Justicia cósmica (a veces ocurre)

/ Martes, 5 noviembre 2013

Columna publicada en el Diario Noticias de Gipuzkoa el 5 de noviembre de 2013

Era la primera vez que pisaba un aula de esas. Con gradas escalonadas como las de un anfiteatro romano. De esas que con sólo respirarlas te insuflan el conocimiento más profundo. Estaba repleta. Me senté en la última fila, y entonces te descubrí. Bajo mis pies. Con el pelo recogido, nerviosa, girabas el bolígrafo entre los dedos, una y otra vez. A tu lado vislumbré un libro de derecho aeronáutico internacional. Estaba machacado.  Yo había leído el anuncio en el periódico: “AENA convoca: Dirección Financiera en el aeropuerto de Ibiza”. Y no lo pensé. Envié la documentación pertinente y tres meses después, allí estaba, inocente, en lo alto de un aula de la Complutense esperando a que me preguntaran sobre una materia que jamás había estudiado. Sin embargo, salí contento. Con los ojos enrojecidos. Porque te había copiado todo el examen. Sí, chica del pelo recogido, te lo copié y tú nunca lo supiste. Días después me informaron de que era uno de los dos finalistas y regresé a Madrid para una entrevista. Me preguntaron acerca de mi vida y mis hobbies. Vestido con el traje de la boda de mi prima, traté de parecer lo más normal posible. Al salir me crucé contigo, y agaché la cabeza. Durante las semanas siguientes no recibí ninguna comunicación. Ni cartas ni llamadas. Acabé acercándome hasta el aeropuerto de Hondarribia y allí me entregaron la lista de resultados. Mi nombre era el primero. ¡Toma castaña!, grité. Llamaron a Barajas para confirmarlo, pero alguien, al otro lado, les explicó que ya era tarde, que al no haber recibido la aceptación en los diez días siguientes a la publicación del resultado, la plaza había ido a parar al segundo clasificado.

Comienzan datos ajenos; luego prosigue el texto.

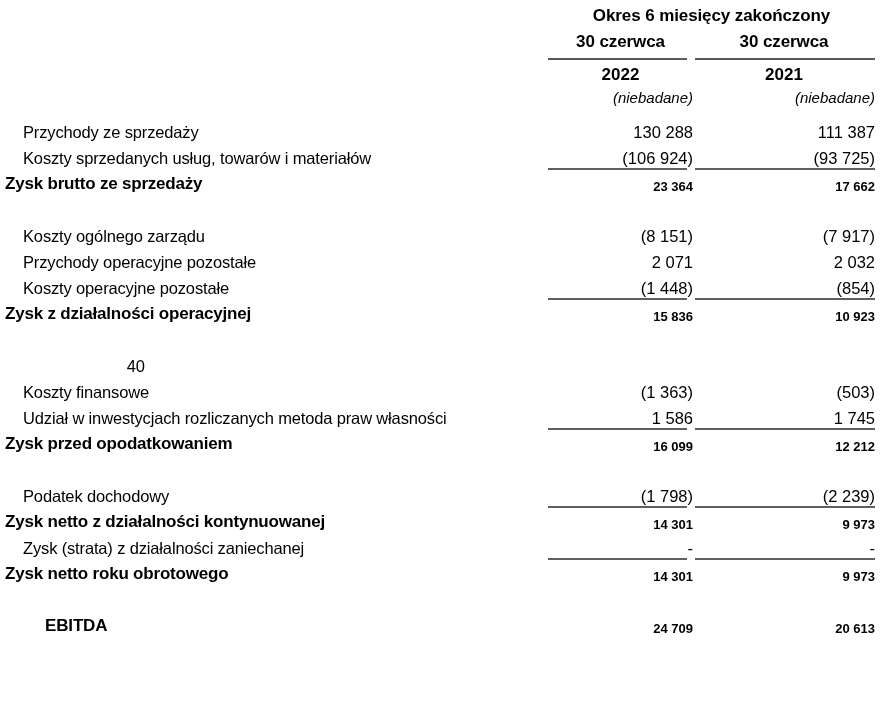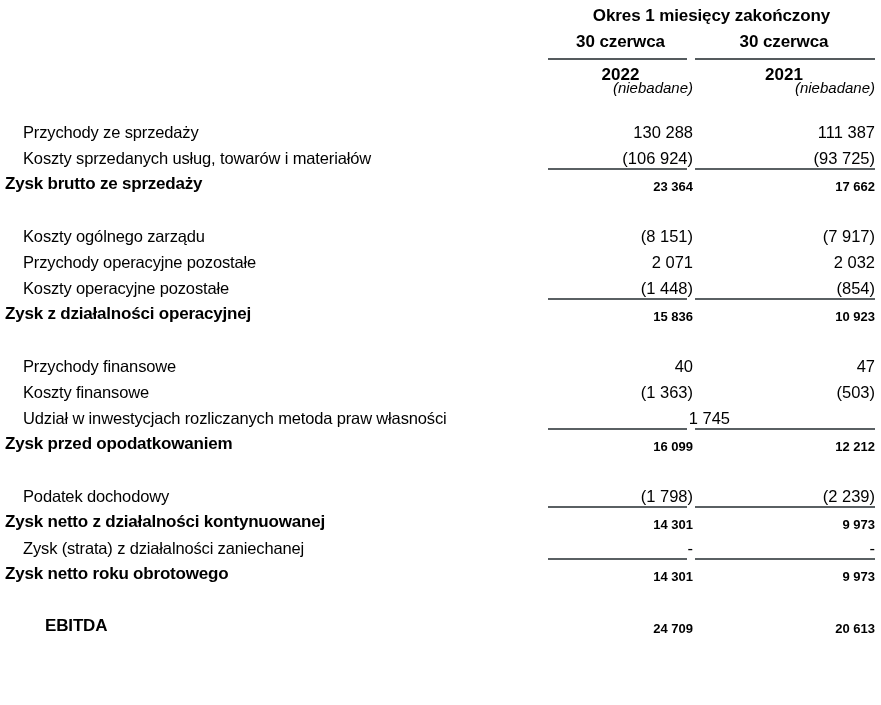--- a/index.html
+++ b/index.html
@@ -69,21 +69,21 @@
     width: 327px;
     display: flex;
   }
   .hdr-years .c {
     font-size: 17px;
     font-weight: bold;
     text-align: center;
   }
   .hdr-unaud {
     position: absolute;
-    top: 79px;
+    top: 89px;
     left: 548px;
     width: 327px;
     display: flex;
   }
   .hdr-unaud .c {
     font-size: 15px;
     font-style: italic;
     text-align: right;
   }
   .col1 { width: 145px; padding-right: 0px; }
@@ -147,21 +147,21 @@
     background: #5a6063;
   }
   .row.ruled::before { left: 548px; width: 139px; }
   .row.ruled::after  { left: 695px; width: 180px; }
 </style>
 </head>
 <body>
 
 <div id="sheet">
 
-  <div class="hdr-title">Okres 1 miesięcy zakończony</div>
+  <div class="hdr-title">Okres 6 miesięcy zakończony</div>
 
   <div class="hdr-dates">
     <div class="c col1">30 czerwca</div>
     <div class="c col2">30 czerwca</div>
   </div>
 
   <div class="hdr-rule">
     <div class="seg a"></div>
     <div class="seg spacer"></div>
     <div class="seg b"></div>
@@ -219,33 +219,32 @@
 
     <div class="row bold ruled">
       <div class="label">Zysk z działalności operacyjnej</div>
       <div class="val v1">15 836</div>
       <div class="val v2">10 923</div>
     </div>
 
     <div class="row spacer-row"></div>
 
     <div class="row">
-      <div class="label">Przychody finansowe</div>
       <div class="val v1">40</div>
-      <div class="val v2">47</div>
     </div>
 
     <div class="row">
       <div class="label">Koszty finansowe</div>
       <div class="val v1">(1 363)</div>
       <div class="val v2">(503)</div>
     </div>
 
     <div class="row">
       <div class="label">Udział w inwestycjach rozliczanych metoda praw własności</div>
+      <div class="val v1">1 586</div>
       <div class="val v2">1 745</div>
     </div>
 
     <div class="row bold ruled">
       <div class="label">Zysk przed opodatkowaniem</div>
       <div class="val v1">16 099</div>
       <div class="val v2">12 212</div>
     </div>
 
     <div class="row spacer-row"></div>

Justicia cósmica, dirás. De acuerdo. Pero cada vez que se aproxima el invierno, no puedo dejar de imaginar cómo serían mis días ahora si hace diez años no hubieses secuestrado mi correo, ni me hubieses cortado la línea de teléfono. Viviría con mi descapotable y mi casa frente a una cala de aguas cristalinas. Y sobre todo, sin capuchas, ni alertas naranjas, ni esa humedad constante que me entumece los pies.